Pharmacotherapeutic group: Intestinal antiinfectives, antibiotics.
ATCvet code: QA07AA92.
Apramycin is a broad-spectrum bactericidal aminoglycoside antibiotic whose action results from the binding to the 30S subunit of the ribosome, preventing protein synthesis and disrupting the membrane permeability of bacteria. Apramycin is effective against Gram-negative bacteria (Salmonella and Escherichia coli).
Resistance mechanisms: Different aminoglycoside 3-N acetyltransferase enzymes (AAC-3) have been related with resistance to apramycin. These enzymes confer different cross-resistance against other aminoglycosides. Some strains of Salmonella Typhimurium DT104 in addition to resistance against beta-lactams, streptomycin, tetracyclines and sulphonamides carry a conjugative resistance plasmid against apramycin. Apramycin resistance can be influenced by co-selection (resistance to apramycin has been described to be located in the same mobile genetic element that other resistant determinants in Enterobacteriaceae) and cross resistance (e. g. with gentamicin).
Resistance developed by chromosomal resistance is minimal for most of the aminoglycosides.
The oral administration of apramycin is intended for antimicrobial activity within the gut; apramycin is poorly absorbed, but absorption may be increased in young animals and in animals with disrupted intestinal barrier.
Absorption may be high in new-born animals but rapidly decreases in the first weeks of life.
Calves.
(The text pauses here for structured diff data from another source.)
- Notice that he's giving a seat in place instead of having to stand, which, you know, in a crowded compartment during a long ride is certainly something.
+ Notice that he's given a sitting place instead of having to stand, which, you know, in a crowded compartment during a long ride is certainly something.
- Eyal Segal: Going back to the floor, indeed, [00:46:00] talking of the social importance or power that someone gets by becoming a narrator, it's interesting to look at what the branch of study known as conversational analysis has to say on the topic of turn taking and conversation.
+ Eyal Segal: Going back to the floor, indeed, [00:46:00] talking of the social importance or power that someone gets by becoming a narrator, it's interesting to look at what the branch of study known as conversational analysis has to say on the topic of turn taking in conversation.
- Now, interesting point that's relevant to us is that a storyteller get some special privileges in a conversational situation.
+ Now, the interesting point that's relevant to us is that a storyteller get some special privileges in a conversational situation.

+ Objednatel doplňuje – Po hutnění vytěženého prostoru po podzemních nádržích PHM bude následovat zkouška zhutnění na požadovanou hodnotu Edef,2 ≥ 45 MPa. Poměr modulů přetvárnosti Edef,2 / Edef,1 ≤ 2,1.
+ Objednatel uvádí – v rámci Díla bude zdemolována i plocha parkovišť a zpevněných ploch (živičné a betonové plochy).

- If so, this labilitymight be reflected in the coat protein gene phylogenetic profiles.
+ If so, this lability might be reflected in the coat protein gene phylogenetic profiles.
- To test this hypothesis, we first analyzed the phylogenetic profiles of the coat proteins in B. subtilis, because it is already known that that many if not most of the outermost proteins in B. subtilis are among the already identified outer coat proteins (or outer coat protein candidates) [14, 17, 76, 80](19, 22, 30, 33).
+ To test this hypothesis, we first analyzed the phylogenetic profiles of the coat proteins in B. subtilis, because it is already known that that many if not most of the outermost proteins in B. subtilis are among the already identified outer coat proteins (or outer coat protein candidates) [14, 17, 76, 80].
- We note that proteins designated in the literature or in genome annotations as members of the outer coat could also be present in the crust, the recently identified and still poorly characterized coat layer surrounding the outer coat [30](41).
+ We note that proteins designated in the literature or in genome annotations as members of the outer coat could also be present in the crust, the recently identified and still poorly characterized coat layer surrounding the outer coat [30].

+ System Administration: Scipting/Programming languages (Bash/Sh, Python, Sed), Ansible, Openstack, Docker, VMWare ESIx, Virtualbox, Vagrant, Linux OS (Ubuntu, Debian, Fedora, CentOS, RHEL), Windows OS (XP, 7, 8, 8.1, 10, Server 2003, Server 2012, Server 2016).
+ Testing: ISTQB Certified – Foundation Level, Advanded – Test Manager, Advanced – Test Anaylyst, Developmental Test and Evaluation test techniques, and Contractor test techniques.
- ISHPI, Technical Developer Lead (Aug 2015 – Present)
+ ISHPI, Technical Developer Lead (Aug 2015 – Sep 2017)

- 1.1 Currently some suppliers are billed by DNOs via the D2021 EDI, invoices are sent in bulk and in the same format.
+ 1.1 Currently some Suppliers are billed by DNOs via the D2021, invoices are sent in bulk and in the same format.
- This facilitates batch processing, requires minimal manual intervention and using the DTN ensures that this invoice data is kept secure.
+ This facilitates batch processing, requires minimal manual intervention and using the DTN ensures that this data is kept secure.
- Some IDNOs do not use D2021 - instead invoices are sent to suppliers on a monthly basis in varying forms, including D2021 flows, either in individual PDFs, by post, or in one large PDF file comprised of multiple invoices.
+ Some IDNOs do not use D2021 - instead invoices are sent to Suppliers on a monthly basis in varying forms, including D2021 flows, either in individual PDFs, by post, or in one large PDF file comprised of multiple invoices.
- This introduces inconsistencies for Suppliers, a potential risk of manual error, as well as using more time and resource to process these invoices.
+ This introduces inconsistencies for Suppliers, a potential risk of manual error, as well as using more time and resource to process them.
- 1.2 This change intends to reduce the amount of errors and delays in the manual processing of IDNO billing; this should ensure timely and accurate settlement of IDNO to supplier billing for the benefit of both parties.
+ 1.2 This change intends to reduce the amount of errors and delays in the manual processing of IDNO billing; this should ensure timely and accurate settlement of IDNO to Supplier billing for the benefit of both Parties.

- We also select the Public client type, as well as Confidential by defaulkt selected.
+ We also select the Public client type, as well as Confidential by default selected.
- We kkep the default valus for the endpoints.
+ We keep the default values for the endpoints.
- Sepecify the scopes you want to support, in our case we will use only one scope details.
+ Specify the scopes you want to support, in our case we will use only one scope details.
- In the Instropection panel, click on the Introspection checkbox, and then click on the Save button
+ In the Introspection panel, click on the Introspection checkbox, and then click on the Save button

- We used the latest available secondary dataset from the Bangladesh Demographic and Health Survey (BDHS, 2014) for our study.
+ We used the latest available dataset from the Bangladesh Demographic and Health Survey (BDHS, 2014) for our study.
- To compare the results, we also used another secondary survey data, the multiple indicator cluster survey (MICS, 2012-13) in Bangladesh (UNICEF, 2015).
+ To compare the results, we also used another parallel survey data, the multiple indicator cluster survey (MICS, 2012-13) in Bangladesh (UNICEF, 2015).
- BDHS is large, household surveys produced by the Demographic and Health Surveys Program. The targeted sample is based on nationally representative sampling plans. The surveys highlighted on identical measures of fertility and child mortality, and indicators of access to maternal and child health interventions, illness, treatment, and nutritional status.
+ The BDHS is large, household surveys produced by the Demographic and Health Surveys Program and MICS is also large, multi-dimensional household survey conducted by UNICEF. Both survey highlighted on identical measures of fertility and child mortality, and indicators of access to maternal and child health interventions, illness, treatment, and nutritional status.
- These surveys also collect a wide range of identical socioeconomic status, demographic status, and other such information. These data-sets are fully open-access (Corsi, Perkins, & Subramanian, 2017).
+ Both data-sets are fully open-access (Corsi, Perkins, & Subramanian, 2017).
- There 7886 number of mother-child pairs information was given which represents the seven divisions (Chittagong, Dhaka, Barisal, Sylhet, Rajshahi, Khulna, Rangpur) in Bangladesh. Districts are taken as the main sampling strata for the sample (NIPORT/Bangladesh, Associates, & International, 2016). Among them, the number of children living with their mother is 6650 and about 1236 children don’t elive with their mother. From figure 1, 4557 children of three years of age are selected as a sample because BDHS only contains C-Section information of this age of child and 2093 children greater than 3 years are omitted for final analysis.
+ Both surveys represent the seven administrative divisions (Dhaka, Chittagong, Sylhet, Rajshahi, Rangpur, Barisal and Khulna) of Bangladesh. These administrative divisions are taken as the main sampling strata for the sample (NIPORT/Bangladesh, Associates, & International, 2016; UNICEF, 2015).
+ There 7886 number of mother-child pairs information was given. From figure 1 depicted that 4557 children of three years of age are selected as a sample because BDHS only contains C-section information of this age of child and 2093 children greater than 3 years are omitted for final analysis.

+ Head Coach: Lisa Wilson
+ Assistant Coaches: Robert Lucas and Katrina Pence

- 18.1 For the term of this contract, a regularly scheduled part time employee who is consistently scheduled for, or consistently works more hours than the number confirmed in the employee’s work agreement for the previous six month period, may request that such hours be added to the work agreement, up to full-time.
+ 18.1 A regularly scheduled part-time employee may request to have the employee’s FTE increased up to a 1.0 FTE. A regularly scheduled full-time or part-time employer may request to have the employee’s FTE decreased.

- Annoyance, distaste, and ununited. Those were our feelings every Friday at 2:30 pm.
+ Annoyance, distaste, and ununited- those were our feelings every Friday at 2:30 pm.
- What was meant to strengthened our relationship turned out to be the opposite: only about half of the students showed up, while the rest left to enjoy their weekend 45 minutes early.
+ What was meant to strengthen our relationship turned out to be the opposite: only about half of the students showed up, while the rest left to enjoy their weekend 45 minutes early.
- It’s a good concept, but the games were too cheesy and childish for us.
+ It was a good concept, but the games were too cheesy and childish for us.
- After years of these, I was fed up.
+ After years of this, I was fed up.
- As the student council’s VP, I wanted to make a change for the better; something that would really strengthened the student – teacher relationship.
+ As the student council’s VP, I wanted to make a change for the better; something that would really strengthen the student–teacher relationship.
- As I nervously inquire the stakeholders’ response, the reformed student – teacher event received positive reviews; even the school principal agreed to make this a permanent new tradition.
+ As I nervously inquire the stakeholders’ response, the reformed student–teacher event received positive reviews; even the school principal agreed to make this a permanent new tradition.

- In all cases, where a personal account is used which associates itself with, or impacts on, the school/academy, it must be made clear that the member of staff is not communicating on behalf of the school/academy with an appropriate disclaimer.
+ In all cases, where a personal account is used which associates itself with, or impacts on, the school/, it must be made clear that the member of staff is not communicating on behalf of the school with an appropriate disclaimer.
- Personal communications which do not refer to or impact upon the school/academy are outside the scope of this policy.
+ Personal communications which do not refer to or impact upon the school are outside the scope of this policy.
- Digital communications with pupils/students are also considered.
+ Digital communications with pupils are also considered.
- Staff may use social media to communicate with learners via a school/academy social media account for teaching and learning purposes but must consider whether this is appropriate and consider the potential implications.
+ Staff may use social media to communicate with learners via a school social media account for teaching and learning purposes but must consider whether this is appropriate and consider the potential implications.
Serum levels peak at approximately 6 hours with a value of 2.4 μg/ml following oral administration of 40 mg apramycin/kg of bodyweight.
Distribution, biotransformation and excretion:
Apramycin is mainly excreted through faeces, under active form, and only a small quantity is excreted in the urine.
Pigs. Very little metabolism of apramycin takes place in the animal.
Dosing 10 kg pigs with 14C apramycin resulted in approximately 83% being recovered from the faeces, and 4% from the urine, as 14C apramycin.